All that being said, there should be alarm bells going off at DNC headquarters. Despite Biden’s success among working- and middle-class voters, he was not the candidate of choice for those who said the economy mattered most. Indeed, there’s an argument to be made that if Trump hadn’t bungled the response to the Covid-19 pandemic and handed Biden his most potent campaign issue, Trump would have won re-election without breaking a sweat. If the 2020 election taught us anything, it’s that the Democratic Party has the support of working people, but it must now show that it’s deserving of that support. And to do that, the party needs to exhume its populist DNA.

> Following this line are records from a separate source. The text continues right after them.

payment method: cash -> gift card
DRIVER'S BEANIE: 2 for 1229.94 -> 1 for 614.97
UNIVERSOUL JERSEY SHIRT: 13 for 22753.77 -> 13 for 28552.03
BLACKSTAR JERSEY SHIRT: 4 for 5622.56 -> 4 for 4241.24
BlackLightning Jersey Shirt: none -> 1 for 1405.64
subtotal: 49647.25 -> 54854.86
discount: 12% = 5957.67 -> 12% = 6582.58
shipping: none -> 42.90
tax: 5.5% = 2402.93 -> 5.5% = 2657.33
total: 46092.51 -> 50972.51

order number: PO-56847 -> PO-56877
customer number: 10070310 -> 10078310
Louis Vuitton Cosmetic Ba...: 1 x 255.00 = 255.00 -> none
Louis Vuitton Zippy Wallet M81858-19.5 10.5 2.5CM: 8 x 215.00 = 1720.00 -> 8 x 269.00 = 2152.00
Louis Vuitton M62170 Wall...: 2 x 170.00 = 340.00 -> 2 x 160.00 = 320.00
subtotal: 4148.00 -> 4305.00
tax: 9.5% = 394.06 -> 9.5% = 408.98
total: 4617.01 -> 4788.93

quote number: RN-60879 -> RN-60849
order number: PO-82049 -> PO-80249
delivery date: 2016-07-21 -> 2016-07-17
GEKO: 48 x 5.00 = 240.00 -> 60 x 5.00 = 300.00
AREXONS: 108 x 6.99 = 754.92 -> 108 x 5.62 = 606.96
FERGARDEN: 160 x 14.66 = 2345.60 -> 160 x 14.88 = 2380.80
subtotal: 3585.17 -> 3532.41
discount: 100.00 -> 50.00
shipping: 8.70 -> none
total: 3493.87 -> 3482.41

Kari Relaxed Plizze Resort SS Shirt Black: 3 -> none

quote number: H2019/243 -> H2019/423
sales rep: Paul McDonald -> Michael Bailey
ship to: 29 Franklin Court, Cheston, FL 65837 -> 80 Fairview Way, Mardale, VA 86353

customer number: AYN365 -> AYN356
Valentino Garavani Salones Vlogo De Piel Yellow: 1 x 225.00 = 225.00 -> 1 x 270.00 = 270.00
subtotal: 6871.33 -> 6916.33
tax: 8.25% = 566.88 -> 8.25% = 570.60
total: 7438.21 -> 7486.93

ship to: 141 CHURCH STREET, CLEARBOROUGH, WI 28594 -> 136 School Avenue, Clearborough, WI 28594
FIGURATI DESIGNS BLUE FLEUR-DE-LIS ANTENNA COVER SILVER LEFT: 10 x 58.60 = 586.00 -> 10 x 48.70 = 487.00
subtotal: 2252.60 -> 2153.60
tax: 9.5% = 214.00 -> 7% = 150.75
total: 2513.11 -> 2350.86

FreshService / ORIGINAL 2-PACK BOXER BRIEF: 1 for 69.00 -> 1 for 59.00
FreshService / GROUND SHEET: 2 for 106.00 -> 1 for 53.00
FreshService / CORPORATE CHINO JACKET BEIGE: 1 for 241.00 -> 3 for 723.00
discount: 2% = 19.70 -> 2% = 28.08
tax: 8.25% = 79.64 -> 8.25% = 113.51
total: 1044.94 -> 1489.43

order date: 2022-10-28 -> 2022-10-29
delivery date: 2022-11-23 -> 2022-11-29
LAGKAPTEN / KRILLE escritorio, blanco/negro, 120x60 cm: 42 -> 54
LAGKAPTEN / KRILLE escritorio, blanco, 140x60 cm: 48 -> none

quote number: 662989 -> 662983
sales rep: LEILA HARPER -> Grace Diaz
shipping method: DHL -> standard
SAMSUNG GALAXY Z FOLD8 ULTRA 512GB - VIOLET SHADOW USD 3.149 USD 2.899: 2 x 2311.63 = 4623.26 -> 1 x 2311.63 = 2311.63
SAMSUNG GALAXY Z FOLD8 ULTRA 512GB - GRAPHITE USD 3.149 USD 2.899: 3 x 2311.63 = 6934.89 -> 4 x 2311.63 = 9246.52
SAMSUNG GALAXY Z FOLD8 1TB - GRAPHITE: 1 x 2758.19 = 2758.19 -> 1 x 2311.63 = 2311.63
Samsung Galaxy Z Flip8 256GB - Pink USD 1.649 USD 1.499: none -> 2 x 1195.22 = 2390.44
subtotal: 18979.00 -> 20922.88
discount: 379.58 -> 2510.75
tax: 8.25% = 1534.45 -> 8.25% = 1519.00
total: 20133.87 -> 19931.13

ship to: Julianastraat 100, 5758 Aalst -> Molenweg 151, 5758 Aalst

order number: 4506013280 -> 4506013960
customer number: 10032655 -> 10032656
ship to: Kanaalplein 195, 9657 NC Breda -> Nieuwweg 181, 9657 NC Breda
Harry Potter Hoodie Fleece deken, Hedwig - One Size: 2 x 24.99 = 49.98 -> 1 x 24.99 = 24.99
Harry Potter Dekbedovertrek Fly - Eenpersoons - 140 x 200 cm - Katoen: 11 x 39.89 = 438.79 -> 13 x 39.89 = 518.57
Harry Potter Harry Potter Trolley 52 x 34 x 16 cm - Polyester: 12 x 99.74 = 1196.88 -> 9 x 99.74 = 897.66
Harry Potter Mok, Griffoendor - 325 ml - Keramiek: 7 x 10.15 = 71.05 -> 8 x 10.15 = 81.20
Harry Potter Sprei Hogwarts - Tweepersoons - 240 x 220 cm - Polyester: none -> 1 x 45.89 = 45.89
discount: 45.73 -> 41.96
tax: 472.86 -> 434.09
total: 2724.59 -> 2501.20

The Democratic Party has been most successful when it took on the wealthy and the powerful, busting trusts, breaking up monopolies, empowering workers. The party drifted from those roots in the 1980s as it sought to find a path out of the wilderness of the Reagan years. The path it chose was to act like the Republican-lite Party, courting big corporations for financial support, passing racist criminal-justice measures, and trimming the social safety net.
We’re far enough from the Eighties and Nineties for many in today’s Democratic Party to see how ill-advised those Republican-lite policies were, and how far the party of the New Deal and the Great Society had strayed. You can hear echoes of FDR and Lyndon Johnson in the platforms and policies of Sanders, Ocasio-Cortez, and Warren, a return to the belief that the fundamental axis in American politics is whether you want to take on powerful corporate interests or not.
If the Democratic Party has any hope of re-establishing itself as the party known for making people’s lives better and taking the fight to the powerful forces in our country, it needs to elevate the fight for working people over the lure of bipartisanship with the Republican Party. Bipartisanship rings hollow when you don’t have a job or health insurance or money to feed your family. An economic populism that recognizes our country’s diversity but also the commonality that everyone wants a better life is, was, and always will be the Democratic Party’s best hope. Anything else only portends the rise of the next Trump-like demagogue, if it isn’t Trump himself. “I think populist without progressive is what gets us Donald Trump,” says Hildreth of RuralOrganizing.org. “But I think progressive without populist is also what gets us Donald Trump.”